In this study, we isolated a highly cadmium (Cd)-resistant bacterium, Pseudomonas sp. B7, which immobilized 100% Cd(II) from medium. Culturing strain B7 with Cd(II) led to the change of functional groups, mediating extracellular Cd(II) adsorption. Proteomics showed that a carbonic anhydrase, CadW, was upregulated with Cd(II). CadW expression in Escherichia coli conferred resistance to Cd(II) and increased intracellular Cd(II) accumulation. Fluorescence assays demonstrated that CadW binds Cd(II) and the His123 residue affected Cd(II) binding activity, indicating that CadW participates in intracellular Cd(II) sequestration. Chinese cabbage pot experiments were performed using strain B7 and silicate [Si(IV)]. Compared with the control, Cd content in aboveground parts significantly decreased by 21.3%, 29.4% and 32.9%, and nonbioavailable Cd in soil significantly increased by 129.4%, 45.0% and 148.7% in B7, Si(IV) and B7 +Si(IV) treatments, respectively. The application of Si(IV) alone reduced chlorophyll content by 20.8% and arylsulfatase activity in soil by 33.9%, and increased malonaldehyde activity by 15.0%. The application of strain B7 alleviated the negative effect of Si(IV) on plant and soil enzymes. Overall, application of Si(IV) is most conducive to the decreased Cd accumulation in plant, and strain B7 is beneficial to maintaining soil and plant health.

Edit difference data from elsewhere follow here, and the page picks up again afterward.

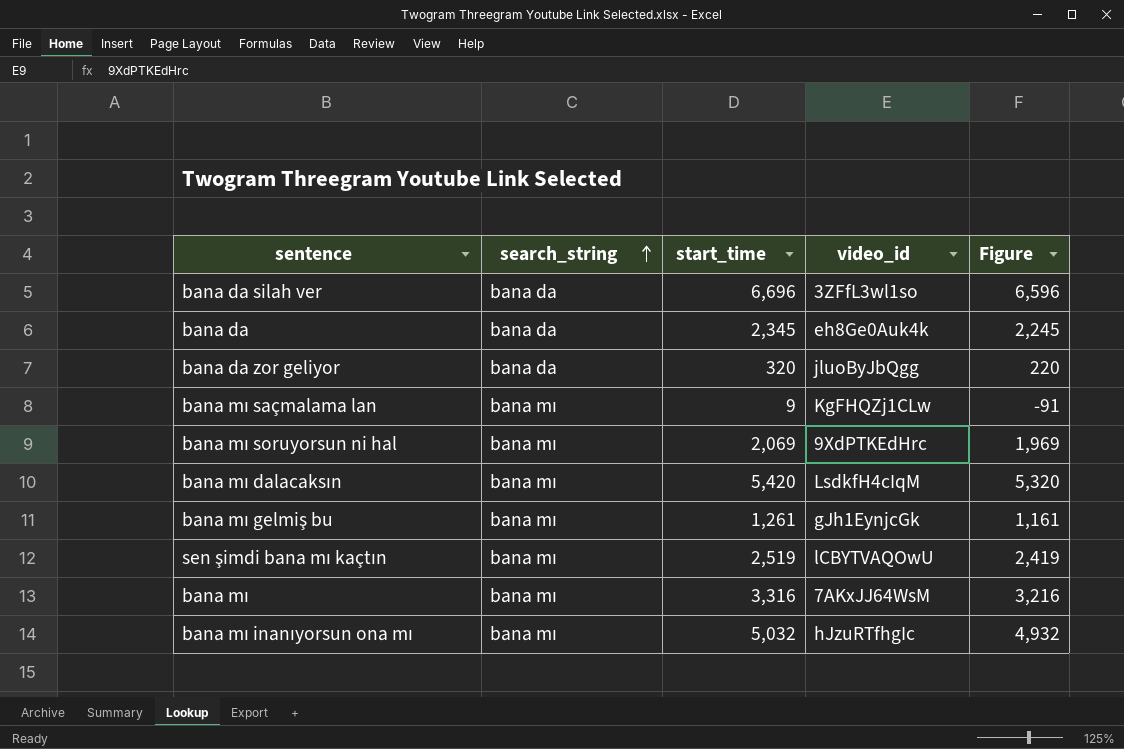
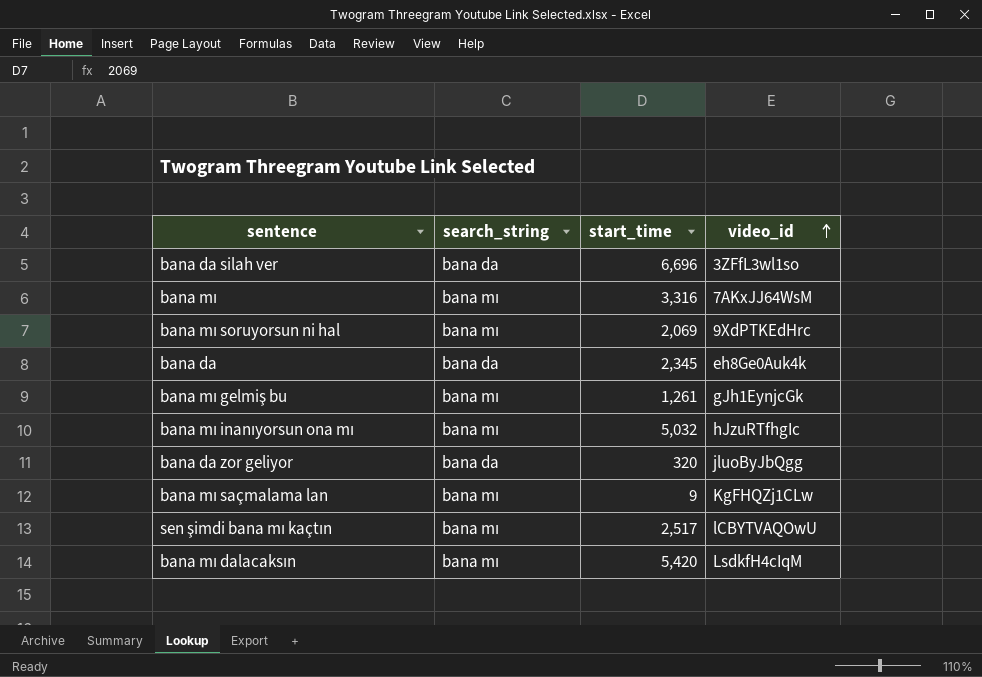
row order: search_string ascending -> video_id ascending
column Figure | formula: [start_time] - 100 -> none
sen şimdi bana mı kaçtın | start_time: 2,519 -> 2,517

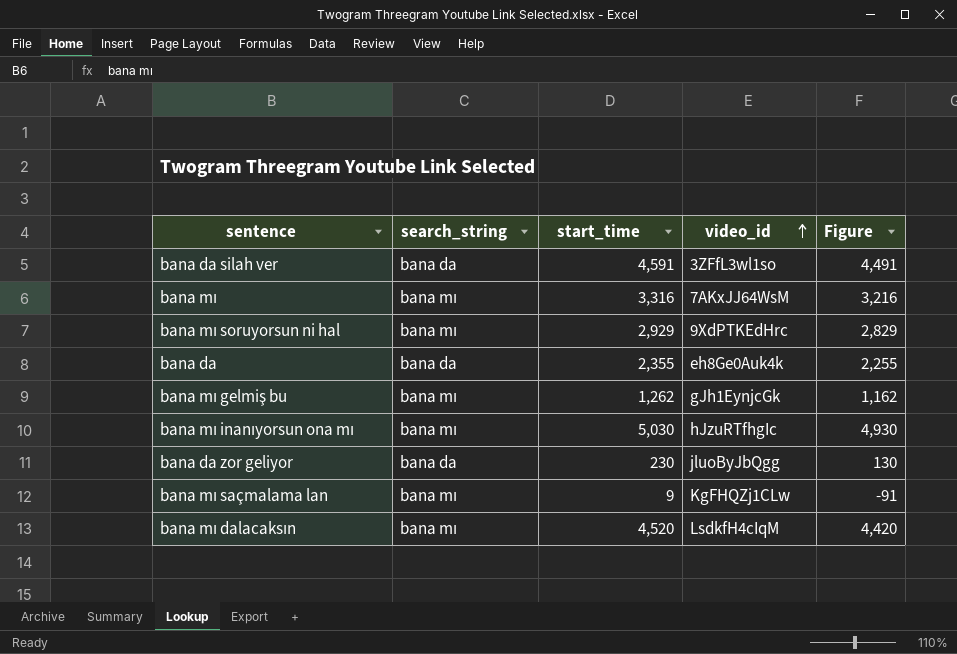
column Figure | formula: none -> [start_time] - 100
row sen şimdi bana mı kaçtın: bana mı | 2,517 | lCBYTVAQOwU -> none
bana da silah ver | start_time: 6,696 -> 4,591
bana mı soruyorsun ni hal | start_time: 2,069 -> 2,929
bana da | start_time: 2,345 -> 2,355
bana mı gelmiş bu | start_time: 1,261 -> 1,262
bana mı inanıyorsun ona mı | start_time: 5,032 -> 5,030
bana da zor geliyor | start_time: 320 -> 230
bana mı dalacaksın | start_time: 5,420 -> 4,520

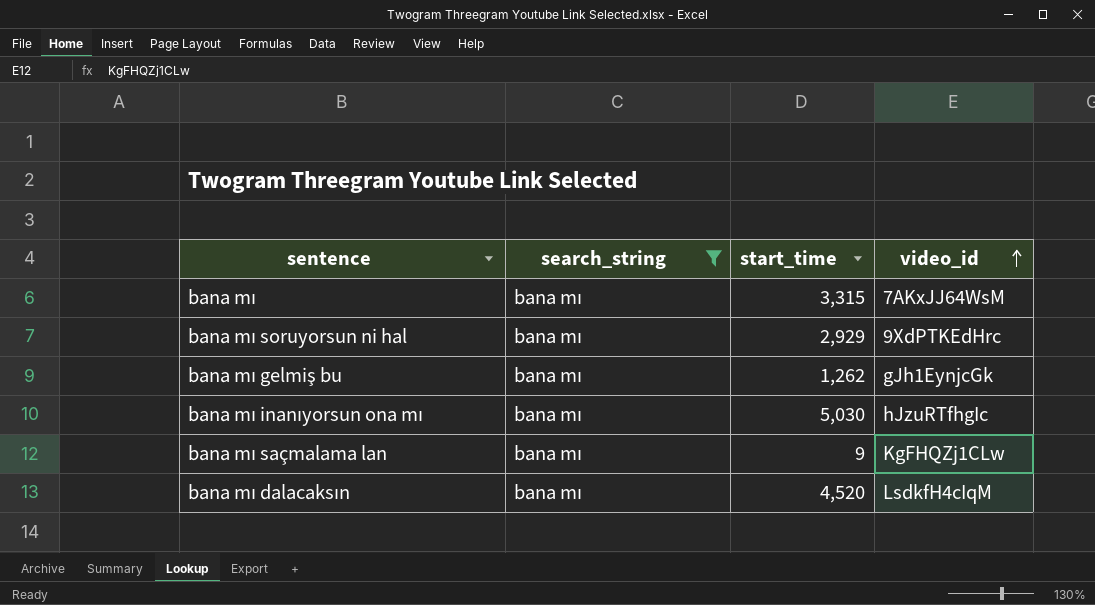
filter: none -> search_string = bana mı
column Figure | formula: [start_time] - 100 -> none
bana mı | start_time: 3,316 -> 3,315

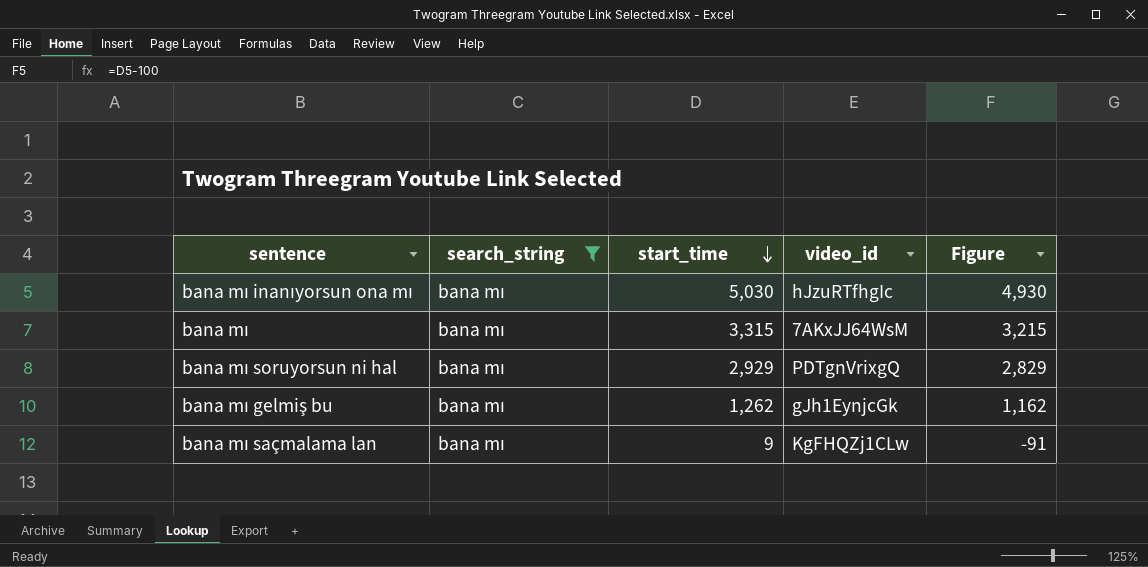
row order: video_id ascending -> start_time descending
column Figure | formula: none -> [start_time] - 100
row bana mı dalacaksın: bana mı | 4,520 | LsdkfH4cIqM -> none
bana mı soruyorsun ni hal | video_id: 9XdPTKEdHrc -> PDTgnVrixgQ

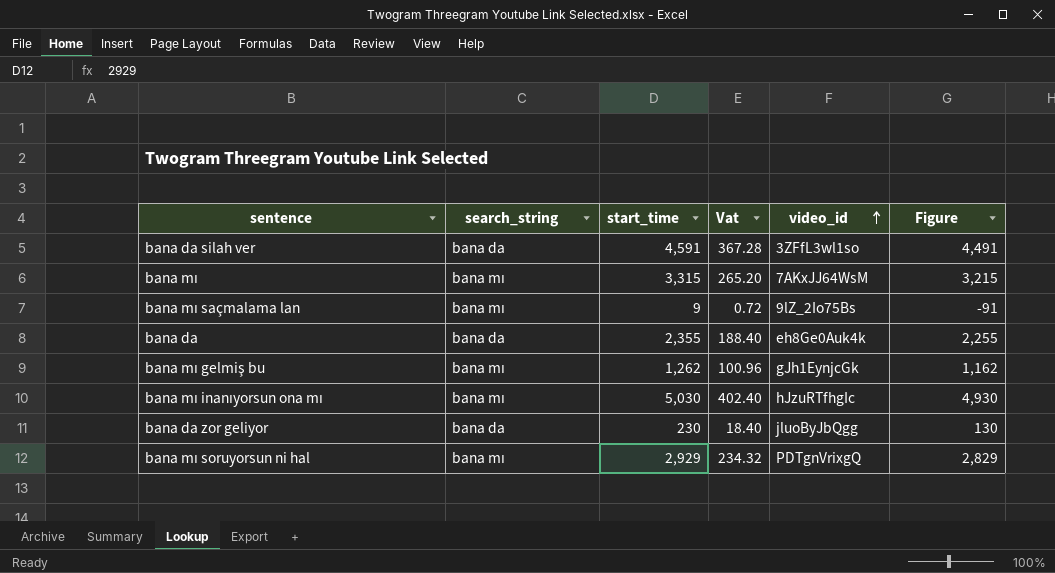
filter: search_string = bana mı -> none
row order: start_time descending -> video_id ascending
column Vat | formula: none -> [start_time] * 0.08
bana mı saçmalama lan | video_id: KgFHQZj1CLw -> 9lZ_2Io75Bs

在这项研究中，我们分离了一种高度抗镉 (Cd) 的细菌Pseudomonas sp。B7，从培养基中固定 100% Cd(II)。用 Cd(II) 培养菌株 B7 导致官能团的变化，介导细胞外 Cd(II) 吸附。蛋白质组学显示碳酸酐酶 CadW 被 Cd(II) 上调。CadW 在大肠杆菌中的表达赋予对 Cd(II) 的抗性并增加细胞内 Cd(II) 的积累。荧光检测表明 CadW 与 Cd(II) 结合，His123 残基影响 Cd(II) 结合活性，表明 CadW 参与细胞内 Cd(II) 螯合。使用菌株 B7 和硅酸盐 [Si(IV)] 进行大白菜盆栽实验。与对照相比，B7、Si(IV)和B7+Si( IV) 分别处理。单独施用 Si(IV) 可使土壤中的叶绿素含量降低 20.8%，芳基硫酸酯酶活性降低 33.9%，丙二醛活性提高 15.0%。菌株 B7 的应用减轻了 Si(IV) 对植物和土壤酶的负面影响。